The firm has multiple exclusive portfolios for its clients and many are underperforming the S&P 500 this year, including its portfolio that tracks hedge funds’ top holdings and its portfolio of large-cap mutual funds overweights. However, the stocks that overlap these two baskets have performed incredibly well in 2019.



“The underperformance of popular positions today following President Trump’s announcement of tariffs on imports from Mexico underscores investor concern about crowded positions,” Goldman chief U.S. equity strategist David Kostin wrote in a note. “The ‘wisdom of the crowds’ can be a positive signal for subsequent stock returns.”



The firm covers 880 hedge funds with $2.1 trillion of equity positions, and 521 large-cap mutual funds also with $2.1 trillion in equity holdings. 

Goldman identified twelve stocks that overlap the two groups and are the most popular with both hedge funds and mutual funds, and they include Adobe (NASDAQ: ADBE), Google-parent Alphabet (NASDAQ: GOOGL, GOOG), Citigroup (NYSE: C), Mastercard (NYSE: MA), PayPal (NASDAQ: PYPL), ServiceNow (NYSE: NOW), UnitedHealth (NYSE: UNH), and Visa (NYSE: V). Together, they have outperformed the S&P 500 by 6.1 percentage points so far this year.

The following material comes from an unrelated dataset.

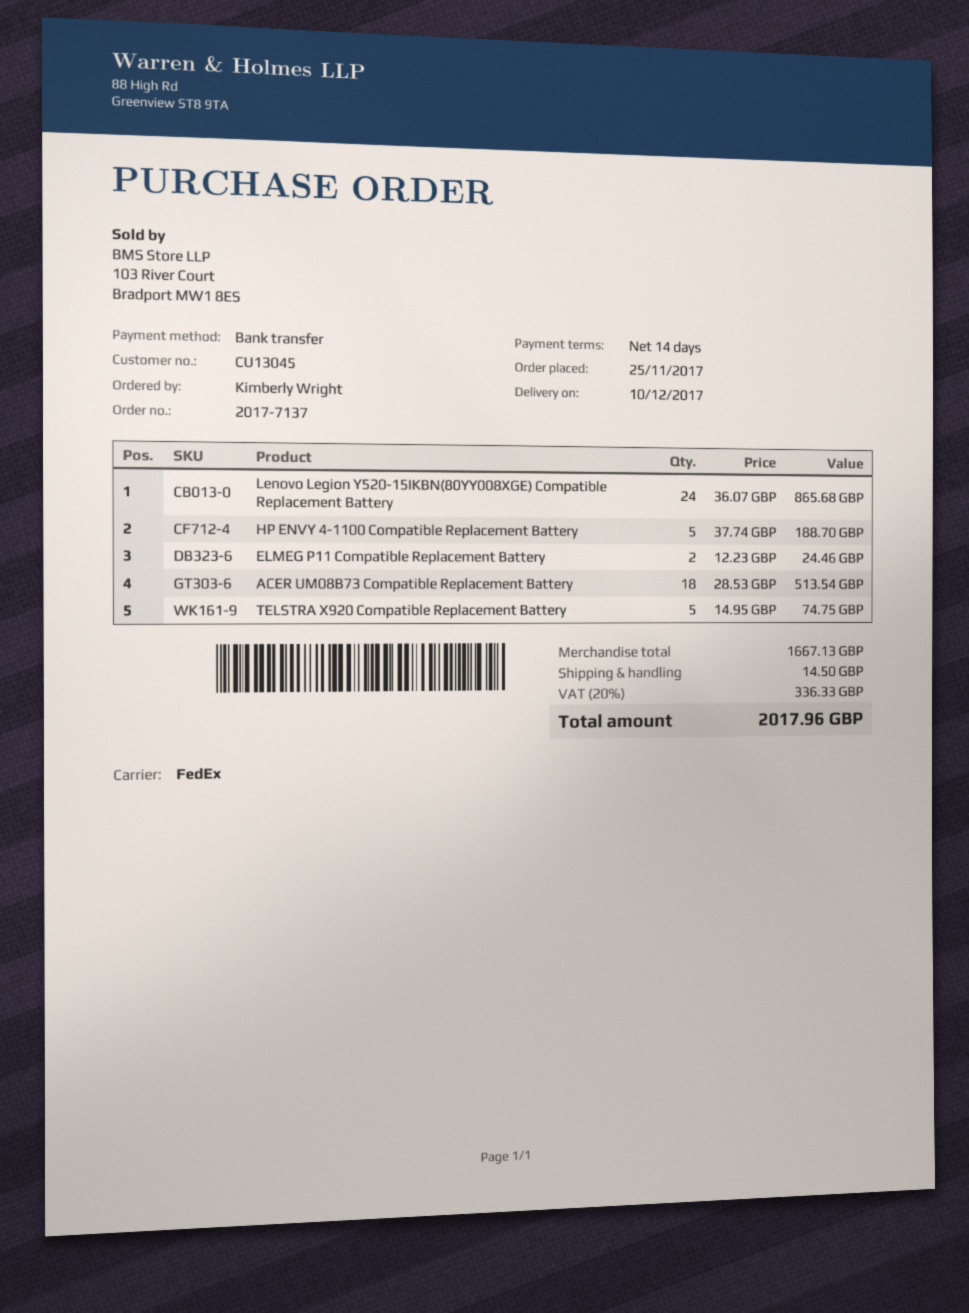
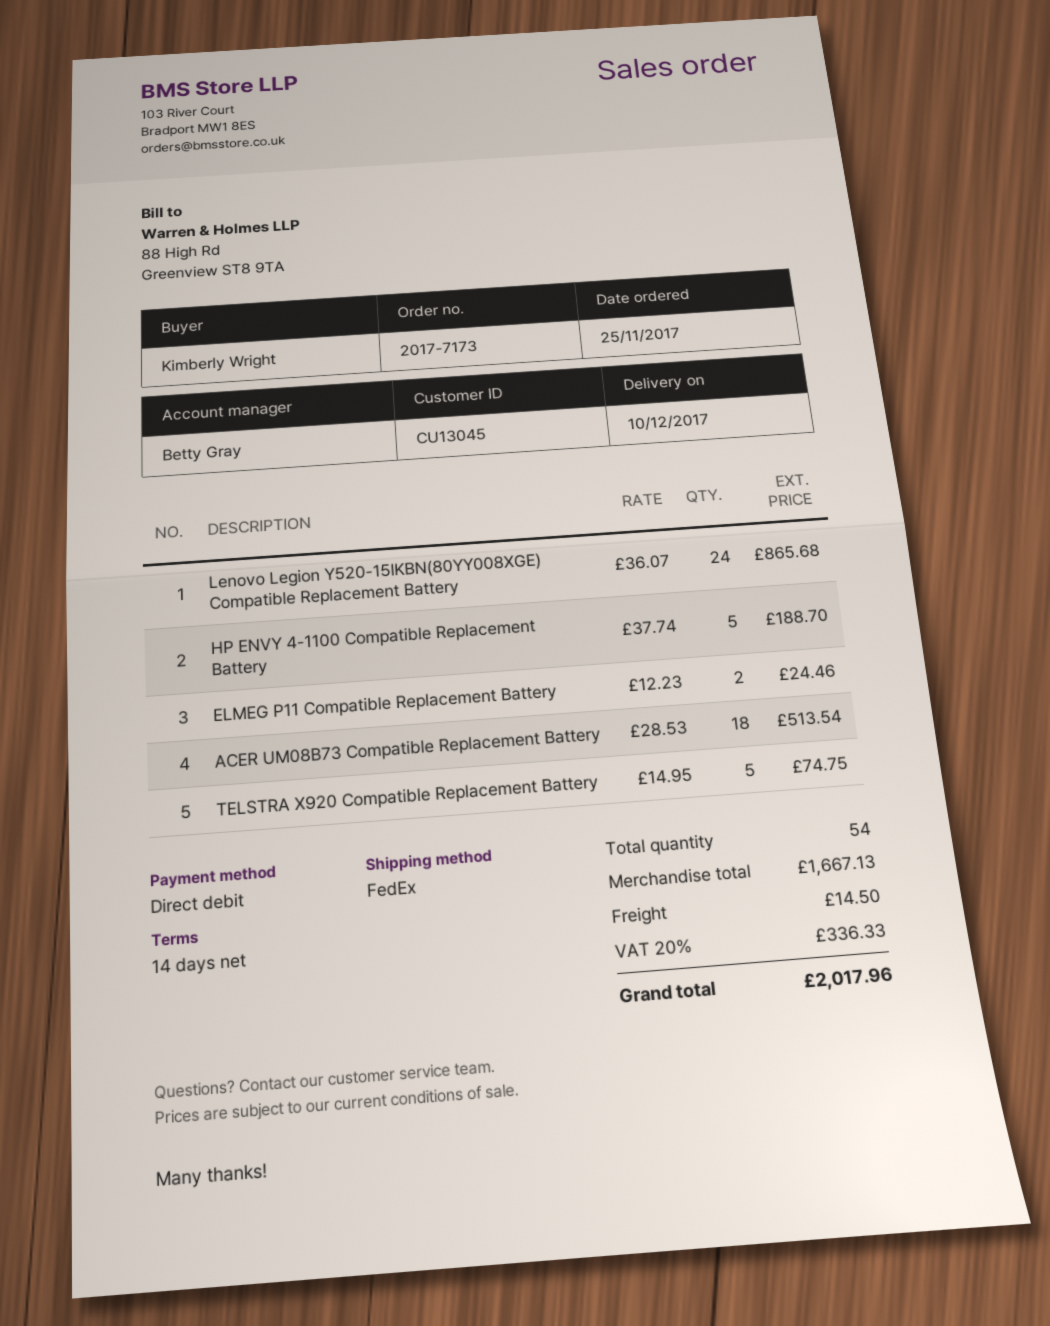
order number: 2017-7137 -> 2017-7173
payment method: bank transfer -> direct debit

A few of the stocks in this “shared favorites” basket have been weighed down by the trade war, but PayPal, Mastercard, UnitedHealth, and Visa all held up last month. Of the stocks on Goldman’s list, ServiceNow has performed the best so far this year, having returned 50.79% year-to-date.



The S&P 500 has returned roughly 10% year-to-date, but it lost more than 6% in May alone as trade tensions between the U.S. and China got hotter. The market sell-off then got worse after the Trump Administration announced a surprise 5% tariff on all Mexican imports—with the tariff increasing incrementally in an effort to pressure Mexico to stem the flow of immigrants coming to the U.S. at the southern border—last week. 

Goldman said that the “shared favorites” also boast a track record of beating the market, and have generated an annualized return of 19% since 2013, handily beating the S&P 500’s return of 13% in the same period.